What is required: Repeat verbatim what the listing holds, but not its pictures.

Task inputs:
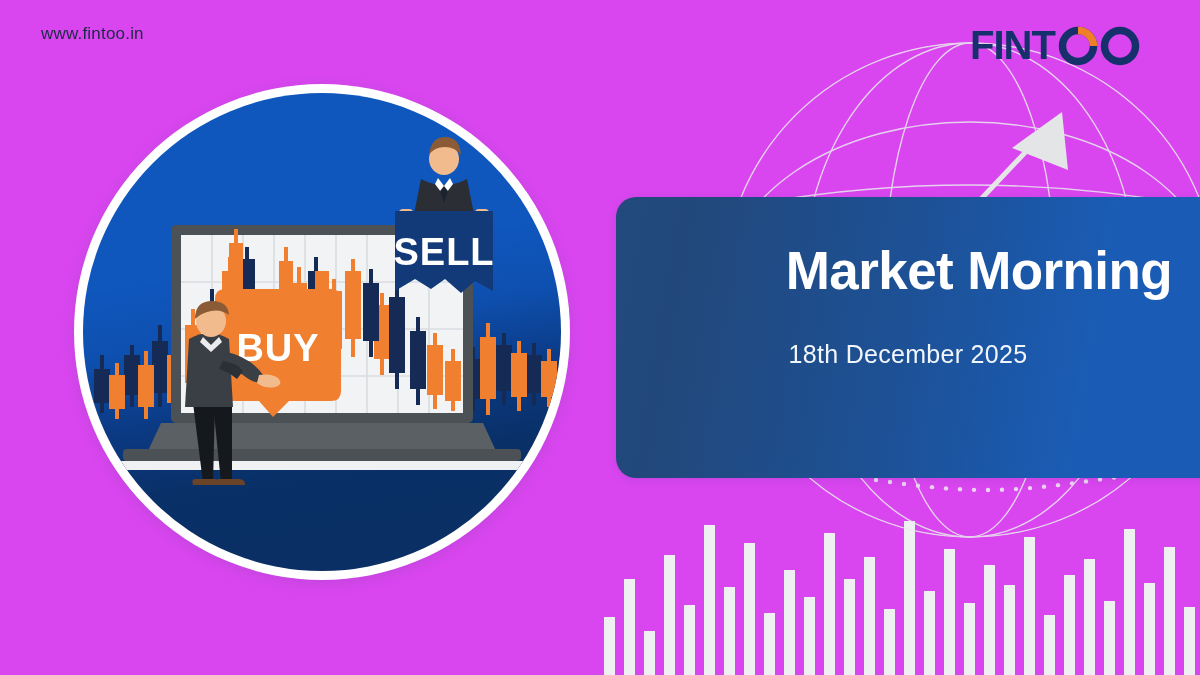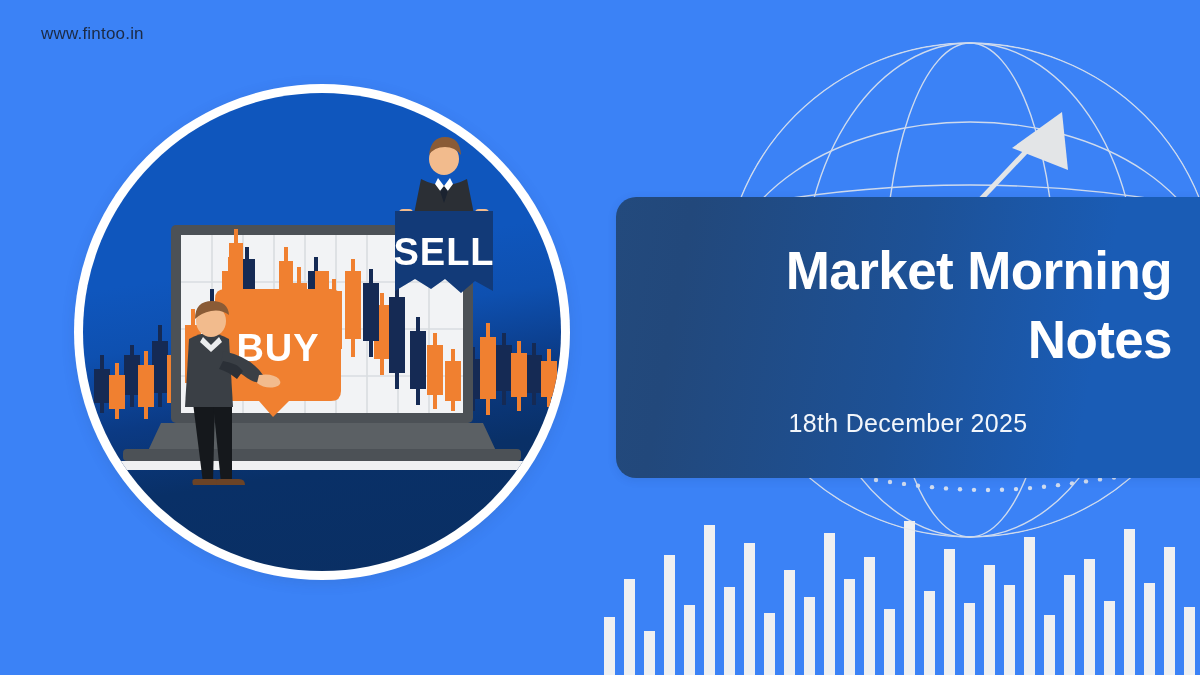"www.fintoo.in" .banner { background: #3b82f6 -> #d946ef }
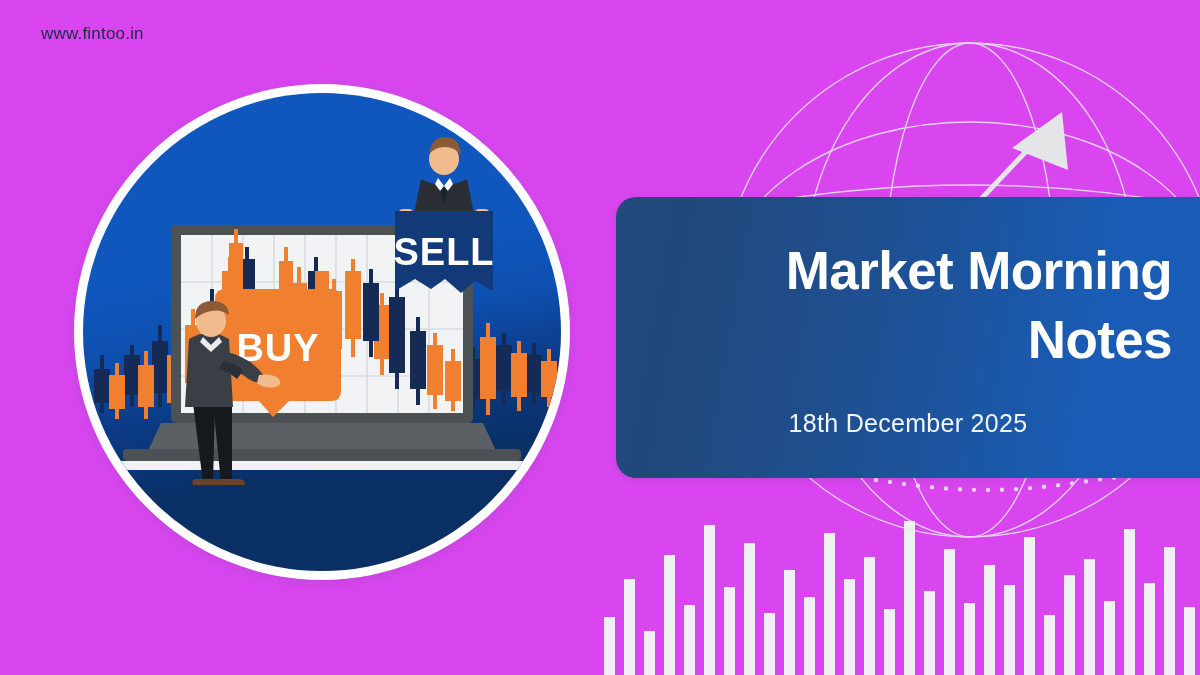"FINT" div.logo { html: none -> <div> <svg> <g> <text>FINT</text> </g> <circle></circle> <path></path> <circle></circle> </svg> </div> }
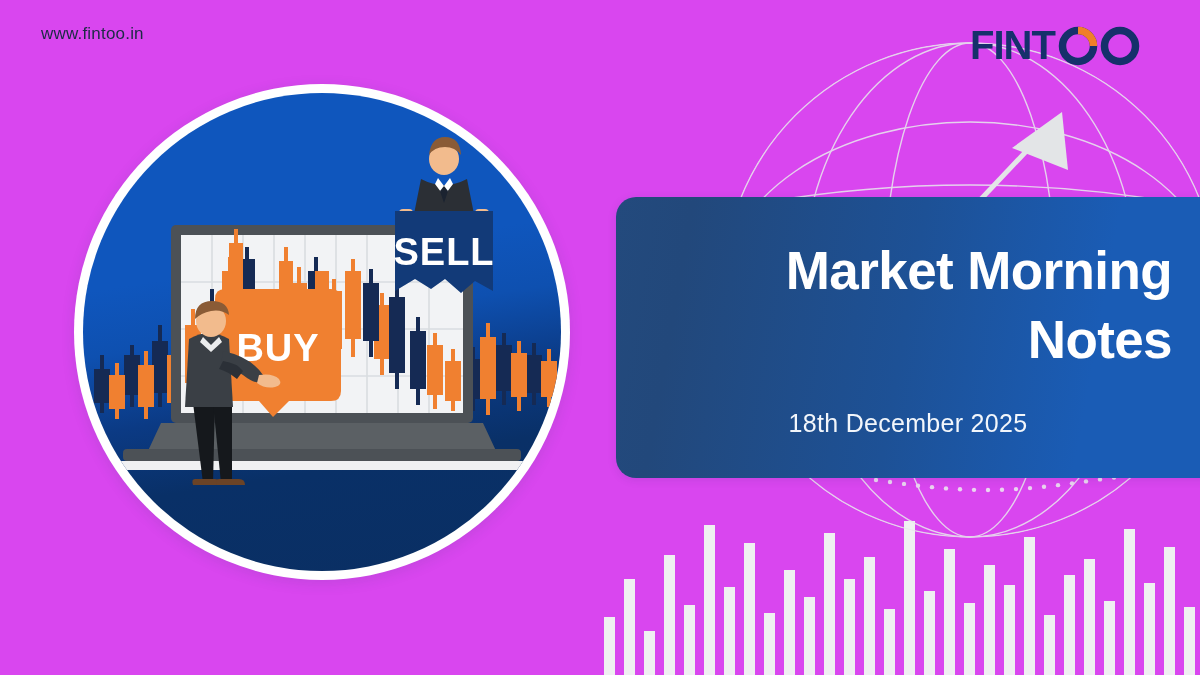"Notes" div.title-line { html: <div>Notes</div> -> none }
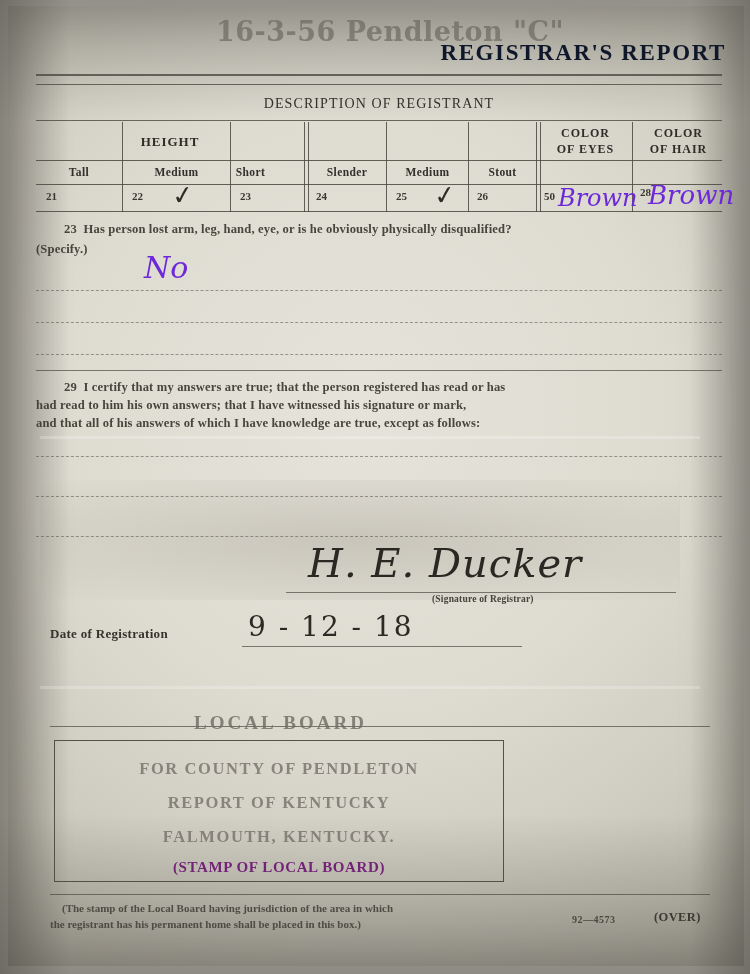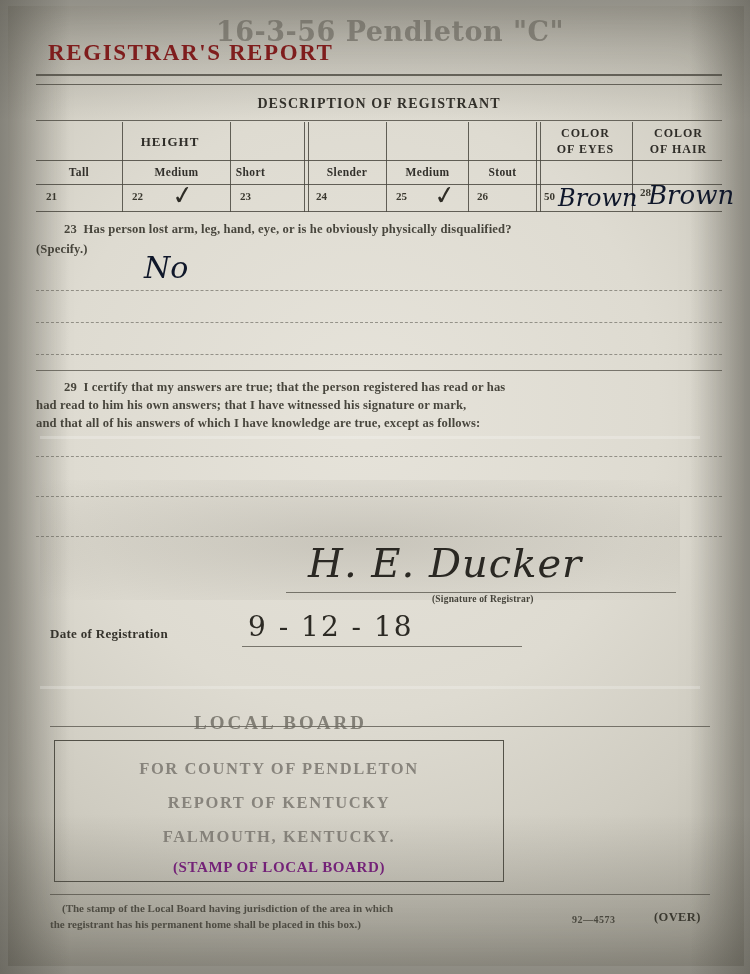"REGISTRAR'S REPORT" .title { color: #7f1d1d -> #0f172a; left: 12px -> 4px; text-align: left -> right }
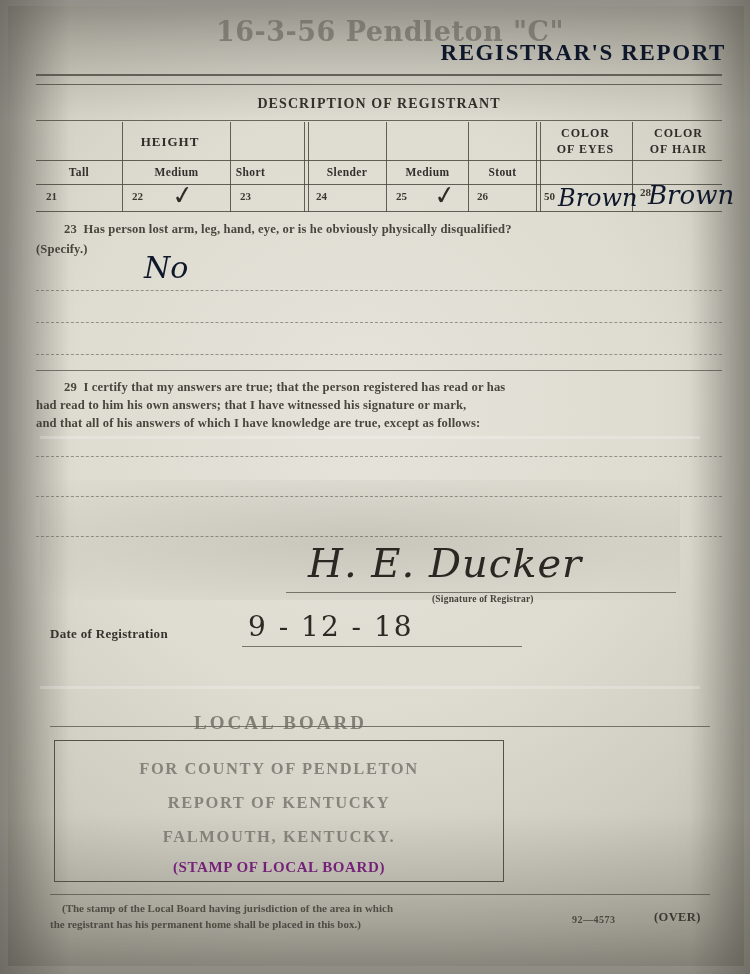"DESCRIPTION OF REGISTRANT" .subtitle { font-weight: bold -> normal }
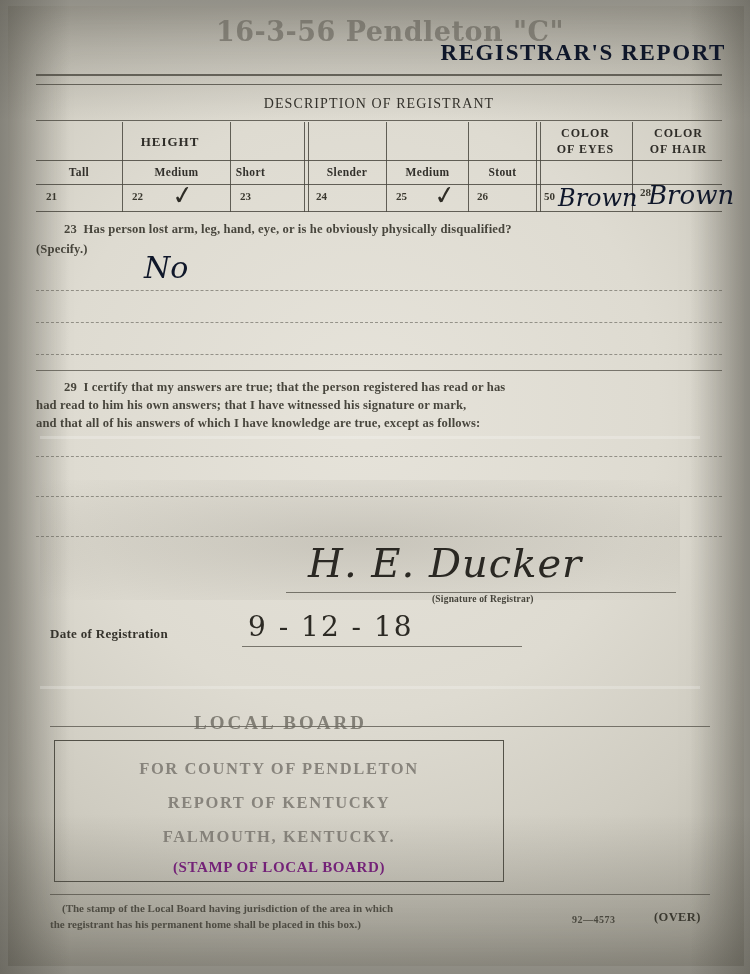"Brown" .hand { color: #0f172a -> #6d28d9 }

Result of this task:
"www.fintoo.in" .banner { background: #3b82f6 -> #d946ef }
"FINT" div.logo { html: none -> <div> <svg> <g> <text>FINT</text> </g> <circle></circle> <path></path> <circle></circle> </svg> </div> }
"Notes" div.title-line { html: <div>Notes</div> -> none }
"REGISTRAR'S REPORT" .title { color: #7f1d1d -> #0f172a; left: 12px -> 4px; text-align: left -> right }
"DESCRIPTION OF REGISTRANT" .subtitle { font-weight: bold -> normal }
"Brown" .hand { color: #0f172a -> #6d28d9 }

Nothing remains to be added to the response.